*Task prompt*
Could you return each line of the material that has "Дата" in it?

*Record extracts*
※
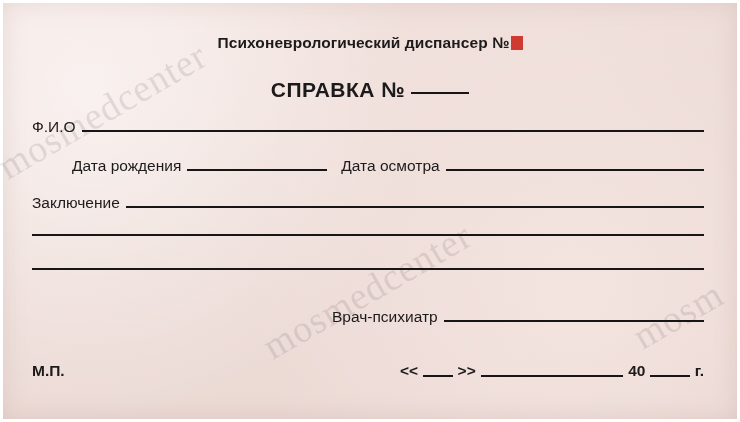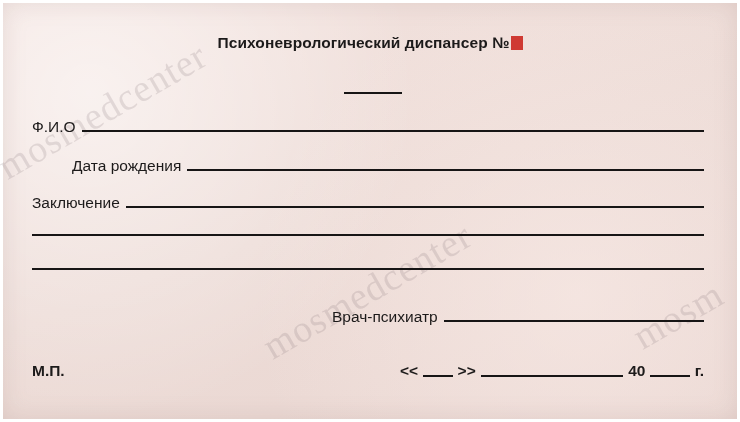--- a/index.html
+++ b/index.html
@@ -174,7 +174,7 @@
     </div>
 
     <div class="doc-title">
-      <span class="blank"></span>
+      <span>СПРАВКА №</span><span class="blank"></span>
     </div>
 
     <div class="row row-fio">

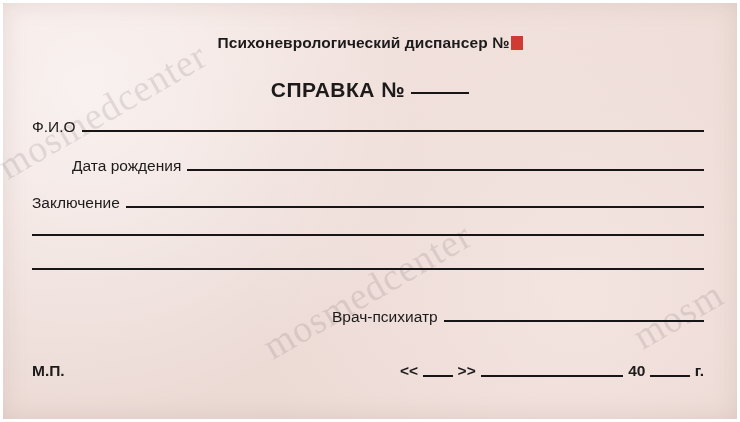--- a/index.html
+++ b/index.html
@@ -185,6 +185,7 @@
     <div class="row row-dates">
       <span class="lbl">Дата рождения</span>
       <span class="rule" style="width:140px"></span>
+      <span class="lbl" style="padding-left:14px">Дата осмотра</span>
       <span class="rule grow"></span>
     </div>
※
*Exercise output*
       <span class="lbl">Дата рождения</span>
+      <span class="lbl" style="padding-left:14px">Дата осмотра</span>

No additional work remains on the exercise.